Life imitates art, therefore violent art must be censored and any artist producing such work must be incarcerated.
I am a gamer and an adult and mostly secular. I am not sure there is no impact. I recently had a 16 year old friend commit suicide. There was a discussion, that perhaps, he suffered; mild post-traumatic stress, because he would spend, daily, hours a day, in battle simulation games on his game console. (I'm using no product names on purpose.) Considering, he was the most kind, generous, polite, emotionally stable young person, you could meet, questions remain about his death. I did not read the study, so I don't know if they gathered facts regarding suicide.

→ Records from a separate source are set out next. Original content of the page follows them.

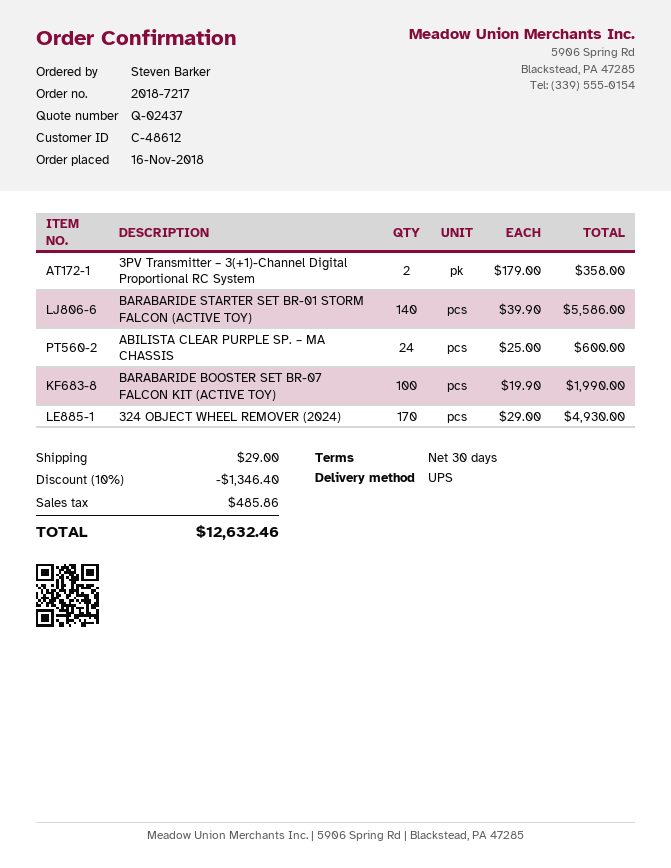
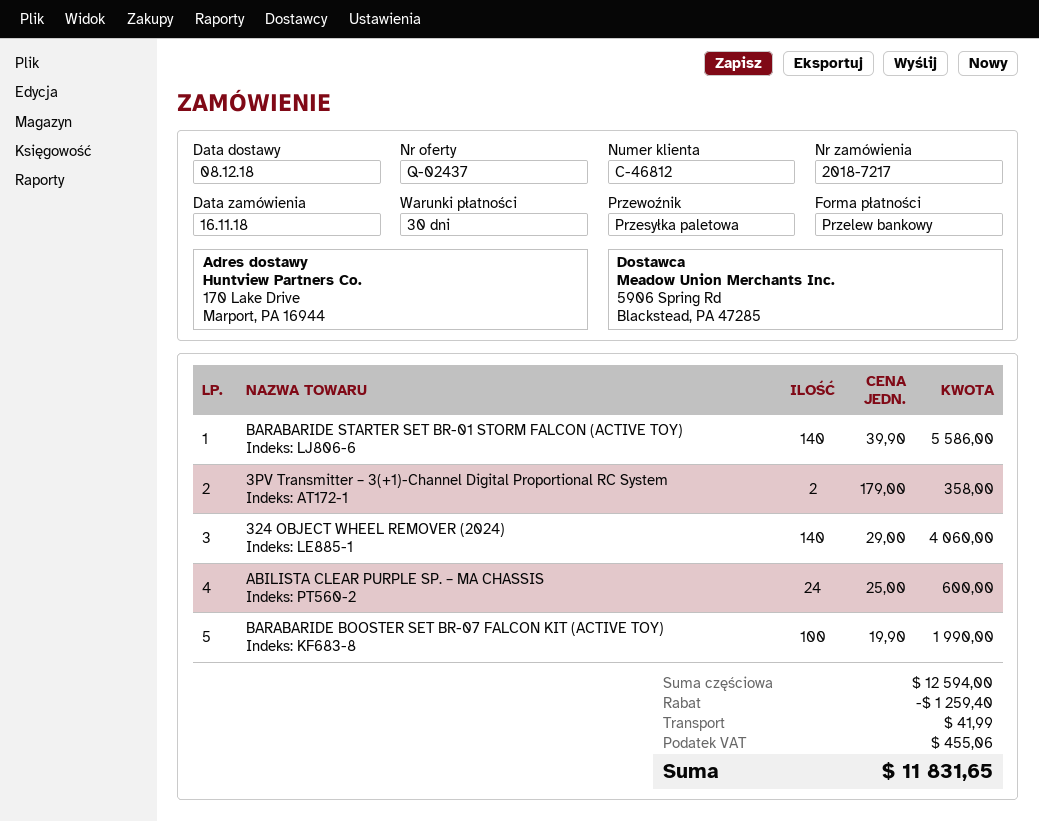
customer number: C-48612 -> C-46812
shipping method: UPS -> pallet freight
324 OBJECT WHEEL REMOVER (2024): 170 x 29.00 = 4930.00 -> 140 x 29.00 = 4060.00
discount: 1346.40 -> 1259.40
shipping: 29.00 -> 41.99
tax: 485.86 -> 455.06
total: 12632.46 -> 11831.65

You might as well say soda does not cause violent crime because soda sales are up and Crime is down. Both have way too many factors linked to be useful
I think raymorris needs a canary now.
There can be no link between gaming violence and real violence increases, AND a link between gaming violence and a less violence.
Increased violence and decreased violence are two different phenomena.
What they omit is study was commissioned by the US Military, US Intelligence agencies, and ID Games..
Can you say marketing 'spin'?
I think football is more likely to trigger violence than anything else. I'm all in favor of shutting down the NFL and all the other football leagues....and the 'wrestling' stuff as well. I mean the fake stuff, not the real sport.